- Required work -
Every line in the listing below from the one with "10px -> 16px;" through the one with "Assessment Phase: Major" is to be reproduced exactly, both ends included; leave out the rest.

>>>

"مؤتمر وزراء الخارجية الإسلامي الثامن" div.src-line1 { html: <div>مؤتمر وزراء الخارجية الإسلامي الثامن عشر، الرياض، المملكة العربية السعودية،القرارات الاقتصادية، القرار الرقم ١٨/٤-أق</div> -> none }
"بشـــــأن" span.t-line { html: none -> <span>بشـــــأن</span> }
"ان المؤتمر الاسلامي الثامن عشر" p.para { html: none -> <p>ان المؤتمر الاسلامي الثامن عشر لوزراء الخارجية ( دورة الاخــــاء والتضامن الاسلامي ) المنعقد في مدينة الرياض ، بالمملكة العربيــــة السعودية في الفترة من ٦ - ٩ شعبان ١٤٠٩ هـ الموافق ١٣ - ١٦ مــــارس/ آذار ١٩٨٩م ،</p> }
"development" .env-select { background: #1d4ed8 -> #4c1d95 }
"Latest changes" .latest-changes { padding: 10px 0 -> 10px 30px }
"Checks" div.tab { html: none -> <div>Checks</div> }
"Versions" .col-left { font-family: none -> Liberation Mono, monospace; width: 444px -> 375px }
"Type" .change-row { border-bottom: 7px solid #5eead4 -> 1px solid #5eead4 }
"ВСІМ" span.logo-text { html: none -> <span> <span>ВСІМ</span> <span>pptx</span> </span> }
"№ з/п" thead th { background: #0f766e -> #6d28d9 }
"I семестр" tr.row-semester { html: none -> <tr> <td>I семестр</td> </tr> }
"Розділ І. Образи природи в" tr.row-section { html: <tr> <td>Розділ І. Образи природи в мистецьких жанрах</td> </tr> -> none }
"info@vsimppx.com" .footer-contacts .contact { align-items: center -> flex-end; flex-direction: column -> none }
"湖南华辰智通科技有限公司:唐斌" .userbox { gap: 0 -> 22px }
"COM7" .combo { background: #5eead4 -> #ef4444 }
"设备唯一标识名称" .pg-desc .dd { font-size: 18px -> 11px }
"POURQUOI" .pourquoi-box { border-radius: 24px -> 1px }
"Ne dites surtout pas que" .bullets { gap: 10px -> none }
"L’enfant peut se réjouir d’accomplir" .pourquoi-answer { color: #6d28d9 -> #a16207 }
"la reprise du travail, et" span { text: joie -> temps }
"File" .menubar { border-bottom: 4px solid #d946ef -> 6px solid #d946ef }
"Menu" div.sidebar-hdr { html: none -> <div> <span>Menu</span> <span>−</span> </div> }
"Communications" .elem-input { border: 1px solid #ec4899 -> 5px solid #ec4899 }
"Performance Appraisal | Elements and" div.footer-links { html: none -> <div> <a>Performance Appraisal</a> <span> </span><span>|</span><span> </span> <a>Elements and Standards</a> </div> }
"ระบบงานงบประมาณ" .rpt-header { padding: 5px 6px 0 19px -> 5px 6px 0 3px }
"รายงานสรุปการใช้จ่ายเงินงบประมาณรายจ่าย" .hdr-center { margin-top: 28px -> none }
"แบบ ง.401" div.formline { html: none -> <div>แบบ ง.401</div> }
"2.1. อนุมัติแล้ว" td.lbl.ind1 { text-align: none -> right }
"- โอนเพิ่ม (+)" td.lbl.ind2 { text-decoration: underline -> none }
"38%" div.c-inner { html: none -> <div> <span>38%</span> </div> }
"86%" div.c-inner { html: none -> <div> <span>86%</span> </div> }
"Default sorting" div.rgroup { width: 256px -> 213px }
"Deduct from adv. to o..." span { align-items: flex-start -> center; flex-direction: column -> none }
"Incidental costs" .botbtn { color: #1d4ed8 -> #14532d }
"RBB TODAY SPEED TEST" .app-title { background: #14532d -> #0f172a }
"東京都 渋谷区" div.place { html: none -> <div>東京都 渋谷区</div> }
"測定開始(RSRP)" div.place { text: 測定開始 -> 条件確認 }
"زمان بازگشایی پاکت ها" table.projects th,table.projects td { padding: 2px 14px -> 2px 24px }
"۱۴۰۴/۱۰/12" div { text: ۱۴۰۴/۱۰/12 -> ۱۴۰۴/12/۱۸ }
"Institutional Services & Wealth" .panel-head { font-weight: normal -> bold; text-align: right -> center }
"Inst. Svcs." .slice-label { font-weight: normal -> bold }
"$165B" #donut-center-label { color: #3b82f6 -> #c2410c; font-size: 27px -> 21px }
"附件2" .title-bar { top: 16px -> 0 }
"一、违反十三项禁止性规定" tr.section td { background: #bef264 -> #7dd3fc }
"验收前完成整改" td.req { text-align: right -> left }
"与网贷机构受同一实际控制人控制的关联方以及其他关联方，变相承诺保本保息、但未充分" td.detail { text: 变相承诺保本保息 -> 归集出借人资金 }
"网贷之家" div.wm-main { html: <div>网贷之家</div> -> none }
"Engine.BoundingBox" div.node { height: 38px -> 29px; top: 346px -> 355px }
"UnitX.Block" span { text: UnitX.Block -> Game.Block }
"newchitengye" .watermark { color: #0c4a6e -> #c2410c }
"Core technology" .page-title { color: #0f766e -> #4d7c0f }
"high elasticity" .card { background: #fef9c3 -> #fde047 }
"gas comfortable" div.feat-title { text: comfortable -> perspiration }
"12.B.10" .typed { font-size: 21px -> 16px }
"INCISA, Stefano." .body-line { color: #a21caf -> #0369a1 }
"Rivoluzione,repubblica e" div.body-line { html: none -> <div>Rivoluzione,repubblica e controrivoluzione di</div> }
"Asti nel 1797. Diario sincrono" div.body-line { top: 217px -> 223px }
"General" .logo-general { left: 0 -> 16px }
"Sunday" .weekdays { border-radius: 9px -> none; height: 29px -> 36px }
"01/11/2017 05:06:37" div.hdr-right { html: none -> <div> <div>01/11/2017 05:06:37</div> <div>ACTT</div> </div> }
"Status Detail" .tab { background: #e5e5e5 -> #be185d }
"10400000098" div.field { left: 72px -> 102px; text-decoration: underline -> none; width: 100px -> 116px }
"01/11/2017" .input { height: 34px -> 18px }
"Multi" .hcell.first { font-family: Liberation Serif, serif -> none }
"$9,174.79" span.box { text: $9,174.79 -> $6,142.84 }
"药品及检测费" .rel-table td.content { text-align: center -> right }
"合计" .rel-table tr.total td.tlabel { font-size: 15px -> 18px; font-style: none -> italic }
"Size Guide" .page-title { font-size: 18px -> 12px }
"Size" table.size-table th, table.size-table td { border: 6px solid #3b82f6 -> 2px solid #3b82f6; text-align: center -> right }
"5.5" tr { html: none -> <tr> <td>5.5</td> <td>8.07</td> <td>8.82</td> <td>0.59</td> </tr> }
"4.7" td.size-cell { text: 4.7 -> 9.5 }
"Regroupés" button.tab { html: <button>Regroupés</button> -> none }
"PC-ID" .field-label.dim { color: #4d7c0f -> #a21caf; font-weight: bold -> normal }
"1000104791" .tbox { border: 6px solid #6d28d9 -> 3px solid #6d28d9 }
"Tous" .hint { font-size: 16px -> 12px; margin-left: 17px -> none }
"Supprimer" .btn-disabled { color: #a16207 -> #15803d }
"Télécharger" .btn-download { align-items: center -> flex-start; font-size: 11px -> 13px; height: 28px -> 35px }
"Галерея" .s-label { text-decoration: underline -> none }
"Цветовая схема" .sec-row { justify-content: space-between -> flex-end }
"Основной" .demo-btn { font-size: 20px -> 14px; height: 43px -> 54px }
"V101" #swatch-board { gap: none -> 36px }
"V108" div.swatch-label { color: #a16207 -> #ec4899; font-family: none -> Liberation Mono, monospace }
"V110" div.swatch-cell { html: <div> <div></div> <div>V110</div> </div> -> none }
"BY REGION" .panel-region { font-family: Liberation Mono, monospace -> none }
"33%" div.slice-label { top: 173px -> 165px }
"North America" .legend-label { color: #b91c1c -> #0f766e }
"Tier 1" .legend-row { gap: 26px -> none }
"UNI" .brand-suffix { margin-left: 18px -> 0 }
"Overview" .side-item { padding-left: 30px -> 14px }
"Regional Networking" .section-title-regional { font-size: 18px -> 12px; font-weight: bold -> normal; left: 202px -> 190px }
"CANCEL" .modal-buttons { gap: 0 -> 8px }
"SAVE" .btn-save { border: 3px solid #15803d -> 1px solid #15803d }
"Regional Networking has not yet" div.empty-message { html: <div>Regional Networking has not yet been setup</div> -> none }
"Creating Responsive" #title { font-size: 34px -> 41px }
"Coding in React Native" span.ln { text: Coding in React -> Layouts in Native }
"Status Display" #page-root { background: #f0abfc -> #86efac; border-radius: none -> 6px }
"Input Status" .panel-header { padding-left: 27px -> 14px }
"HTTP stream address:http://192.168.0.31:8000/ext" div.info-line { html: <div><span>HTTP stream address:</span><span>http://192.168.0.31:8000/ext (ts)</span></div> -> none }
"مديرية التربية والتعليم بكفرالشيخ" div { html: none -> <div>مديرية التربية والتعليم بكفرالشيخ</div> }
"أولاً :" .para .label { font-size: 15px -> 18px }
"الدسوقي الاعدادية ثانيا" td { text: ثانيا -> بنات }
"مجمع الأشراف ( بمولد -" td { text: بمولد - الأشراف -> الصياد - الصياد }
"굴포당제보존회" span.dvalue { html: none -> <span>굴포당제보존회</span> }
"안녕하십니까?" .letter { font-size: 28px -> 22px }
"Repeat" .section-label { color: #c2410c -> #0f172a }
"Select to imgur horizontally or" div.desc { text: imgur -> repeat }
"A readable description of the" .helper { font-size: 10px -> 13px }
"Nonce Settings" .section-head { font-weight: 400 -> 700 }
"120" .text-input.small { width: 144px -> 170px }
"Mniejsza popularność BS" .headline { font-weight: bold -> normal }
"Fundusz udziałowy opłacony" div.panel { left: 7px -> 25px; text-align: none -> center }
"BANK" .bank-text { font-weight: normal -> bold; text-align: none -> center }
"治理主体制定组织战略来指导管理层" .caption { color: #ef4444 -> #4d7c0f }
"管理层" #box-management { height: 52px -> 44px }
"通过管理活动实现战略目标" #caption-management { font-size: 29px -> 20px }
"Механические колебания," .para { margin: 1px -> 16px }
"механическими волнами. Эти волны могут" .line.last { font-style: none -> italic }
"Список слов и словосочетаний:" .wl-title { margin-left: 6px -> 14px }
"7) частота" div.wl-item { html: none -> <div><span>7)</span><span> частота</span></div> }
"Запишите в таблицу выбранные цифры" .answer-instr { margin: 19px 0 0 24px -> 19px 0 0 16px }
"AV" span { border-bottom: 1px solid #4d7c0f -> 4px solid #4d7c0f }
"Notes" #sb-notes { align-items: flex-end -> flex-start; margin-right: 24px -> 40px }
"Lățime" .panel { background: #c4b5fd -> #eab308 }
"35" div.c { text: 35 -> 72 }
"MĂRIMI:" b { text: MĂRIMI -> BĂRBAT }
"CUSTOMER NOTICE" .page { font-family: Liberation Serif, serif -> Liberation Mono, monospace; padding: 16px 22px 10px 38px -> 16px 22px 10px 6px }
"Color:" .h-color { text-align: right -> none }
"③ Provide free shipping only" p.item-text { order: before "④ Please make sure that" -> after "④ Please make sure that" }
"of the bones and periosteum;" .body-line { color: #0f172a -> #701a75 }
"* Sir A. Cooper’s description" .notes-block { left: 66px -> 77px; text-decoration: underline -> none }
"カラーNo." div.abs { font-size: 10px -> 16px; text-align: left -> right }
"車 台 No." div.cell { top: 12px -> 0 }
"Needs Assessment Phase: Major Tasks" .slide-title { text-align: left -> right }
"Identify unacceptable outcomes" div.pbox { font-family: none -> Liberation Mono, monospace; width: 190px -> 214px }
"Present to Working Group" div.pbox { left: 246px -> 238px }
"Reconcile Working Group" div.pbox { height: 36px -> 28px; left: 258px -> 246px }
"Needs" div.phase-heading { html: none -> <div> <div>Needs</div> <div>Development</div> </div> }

<<<

- Answer box -
"カラーNo." div.abs { font-size: 10px -> 16px; text-align: left -> right }
"車 台 No." div.cell { top: 12px -> 0 }
"Needs Assessment Phase: Major Tasks" .slide-title { text-align: left -> right }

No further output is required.